More specific challenges included:

Upserts did not scale well when data surpassed 10 million rows per batch. A key consumer product catalog dataset (with a record count over 6.5 billion rows), experienced increasingly frequent batch updates beyond the 10 million-row mark. We observed similar trends in a key customer order attributes dataset.
When the analysis window exceeded six months, data aggregation either exceeded our internal service-level agreement (SLA) or became impractical, negatively impacting business analysis efforts. Business owners often seek to aggregate data based on custom attributes—for example, the number of successful transactions and monetary value by card type.

The legacy database‘s inability to isolate workloads and to scale compute workloads and storage separately created concerns across the user base.

Central data warehouse allotted teams ~100 TB of storage for their datasets. Teams then joined datasets to the central data warehouse tables. But inefficient use of this shared data warehousing resource could negatively impact all other users. Also, finding the owners of those bad queries proved time-consuming.
By throttling teams by storage on disk, we identified a pattern of a large number of smaller tables (> 30,000 tables). This issue became an administrative headache. Many of these tables had been created for internal use by specific teams within Amazon and weren’t useful to the customer base.
Index corruption became an area of operational concern for larger tables, resulting in increasingly cumbersome rebuild schedules.
Database administrator cycles became devoted to patch maintenance and monitoring the update cycle across the system.

Using Amazon Redshift as the new payments data warehouse

Amazon Payments Data Engineering started exploring better ways to fulfill the team’s growing analytical needs. We needed a fast, reliable, and scalable analytics platform that that would also provide a clear path forward for future data growth.

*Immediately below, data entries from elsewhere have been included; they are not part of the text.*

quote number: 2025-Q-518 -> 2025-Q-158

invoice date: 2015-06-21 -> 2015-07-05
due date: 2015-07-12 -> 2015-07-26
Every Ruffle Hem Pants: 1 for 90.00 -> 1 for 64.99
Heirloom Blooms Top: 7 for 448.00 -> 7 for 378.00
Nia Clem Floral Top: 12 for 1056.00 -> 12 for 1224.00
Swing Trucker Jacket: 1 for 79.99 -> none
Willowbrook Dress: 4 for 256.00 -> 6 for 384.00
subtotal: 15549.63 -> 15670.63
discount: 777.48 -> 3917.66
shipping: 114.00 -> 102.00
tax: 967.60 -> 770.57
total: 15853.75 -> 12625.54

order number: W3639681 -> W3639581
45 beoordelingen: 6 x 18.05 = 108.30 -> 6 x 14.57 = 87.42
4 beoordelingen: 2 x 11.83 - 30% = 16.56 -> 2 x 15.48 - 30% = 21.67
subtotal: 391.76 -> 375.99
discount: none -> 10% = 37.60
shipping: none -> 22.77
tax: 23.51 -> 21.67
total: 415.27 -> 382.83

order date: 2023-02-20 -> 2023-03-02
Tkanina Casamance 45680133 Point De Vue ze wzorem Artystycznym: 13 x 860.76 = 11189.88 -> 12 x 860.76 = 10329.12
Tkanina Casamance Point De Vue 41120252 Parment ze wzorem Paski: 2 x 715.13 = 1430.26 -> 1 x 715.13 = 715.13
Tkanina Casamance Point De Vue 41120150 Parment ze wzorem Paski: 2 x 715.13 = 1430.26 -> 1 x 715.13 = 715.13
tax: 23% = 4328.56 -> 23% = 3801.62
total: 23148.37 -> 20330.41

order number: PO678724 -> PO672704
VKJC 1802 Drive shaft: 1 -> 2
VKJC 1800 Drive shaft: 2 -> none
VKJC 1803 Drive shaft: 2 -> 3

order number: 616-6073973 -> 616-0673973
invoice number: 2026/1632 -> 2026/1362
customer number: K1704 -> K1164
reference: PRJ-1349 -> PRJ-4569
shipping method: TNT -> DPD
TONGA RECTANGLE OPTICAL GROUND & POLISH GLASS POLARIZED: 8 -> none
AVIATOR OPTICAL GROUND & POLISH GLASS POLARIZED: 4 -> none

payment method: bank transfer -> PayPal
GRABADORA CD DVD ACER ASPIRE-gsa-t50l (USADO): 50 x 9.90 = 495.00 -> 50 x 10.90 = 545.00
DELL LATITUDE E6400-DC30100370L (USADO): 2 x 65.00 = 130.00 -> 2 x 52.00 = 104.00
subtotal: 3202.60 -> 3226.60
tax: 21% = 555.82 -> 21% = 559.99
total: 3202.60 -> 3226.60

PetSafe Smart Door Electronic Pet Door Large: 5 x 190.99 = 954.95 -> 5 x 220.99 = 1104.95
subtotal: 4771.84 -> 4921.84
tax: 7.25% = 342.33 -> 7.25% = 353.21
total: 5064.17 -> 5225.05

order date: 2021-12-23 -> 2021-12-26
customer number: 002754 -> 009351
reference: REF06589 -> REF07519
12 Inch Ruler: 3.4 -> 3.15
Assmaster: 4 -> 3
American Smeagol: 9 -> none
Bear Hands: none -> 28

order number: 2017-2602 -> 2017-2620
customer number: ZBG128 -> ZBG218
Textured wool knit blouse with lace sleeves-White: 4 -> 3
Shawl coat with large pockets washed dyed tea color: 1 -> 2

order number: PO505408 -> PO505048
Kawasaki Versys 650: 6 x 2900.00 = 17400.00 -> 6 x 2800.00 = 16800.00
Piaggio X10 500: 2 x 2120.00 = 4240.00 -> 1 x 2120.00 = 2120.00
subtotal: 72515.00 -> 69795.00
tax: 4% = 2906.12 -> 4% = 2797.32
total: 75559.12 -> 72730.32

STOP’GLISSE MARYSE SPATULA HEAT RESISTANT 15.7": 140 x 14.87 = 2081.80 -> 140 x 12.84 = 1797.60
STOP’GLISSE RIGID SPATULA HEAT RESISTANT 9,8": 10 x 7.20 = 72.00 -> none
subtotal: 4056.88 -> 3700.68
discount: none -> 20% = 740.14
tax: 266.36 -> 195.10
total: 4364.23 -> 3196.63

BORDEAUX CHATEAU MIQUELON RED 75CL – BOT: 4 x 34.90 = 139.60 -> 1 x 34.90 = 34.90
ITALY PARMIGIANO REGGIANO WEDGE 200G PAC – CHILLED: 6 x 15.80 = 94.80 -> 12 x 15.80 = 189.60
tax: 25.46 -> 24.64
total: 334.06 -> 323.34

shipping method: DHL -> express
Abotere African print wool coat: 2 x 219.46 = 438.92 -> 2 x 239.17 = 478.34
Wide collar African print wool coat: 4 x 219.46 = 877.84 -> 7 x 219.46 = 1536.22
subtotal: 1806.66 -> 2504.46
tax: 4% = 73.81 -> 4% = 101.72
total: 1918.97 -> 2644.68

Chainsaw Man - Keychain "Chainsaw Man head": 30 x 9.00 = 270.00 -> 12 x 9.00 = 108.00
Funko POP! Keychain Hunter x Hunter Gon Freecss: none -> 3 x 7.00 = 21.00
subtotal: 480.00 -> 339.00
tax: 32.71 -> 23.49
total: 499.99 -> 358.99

As part of a larger initiative at Amazon.com, central data warehouse implemented an encrypted, secure data lake pattern on Amazon Simple Storage Service (Amazon S3) for the core, critical datasets. The Payment Analytics team would consume data from the data lake. We wanted an analytics solution to meet the following criteria:

Fast analytical processing
Strong integration with Amazon S3 and other AWS services
Affordable storage and compute rates
Ability to participate in the ETL process

Amazon Payments Data Engineering chose Amazon Redshift because we observed the following traits during our testing:

Bulk uploads run quickly. For our average width table, ~700 million rows could be inserted in under 30 minutes.
Data upsert is exceptionally fast.
Aggregation queries on datasets with tens of millions of rows can complete in a few seconds, leveraging the columnar nature of Amazon Redshift. The same job would run for several minutes on our legacy, row-oriented database.
No DBA time allocated to maintain the database: Data engineers can easily perform backups, re-snapshot to a new cluster, set up alarms in case of cluster issues, and add new nodes.
We can store data on Amazon S3: This data is accessible from multiple independent Amazon Redshift clusters through the Amazon Redshift Spectrum functionality, which also allows users to join external tables with tables created locally on Amazon Redshift. Amazon Redshift Spectrum can offload processing from the Amazon Redshift compute nodes to the Amazon Redshift Spectrum layer, freeing up compute cycles on the main cluster while storing the data on Amazon S3.
Managed service conveniences enabled the team to exceed previous SLAs with relative ease. This trend continues with recently announced features like auto-vacuum.
Users can choose Amazon Redshift compression at the column level, allowing higher compression rates than in row-oriented compression. Amazon Redshift offers mechanisms that recommend a compression algorithm for each column. These features enable faster querying and efficient storage of the data.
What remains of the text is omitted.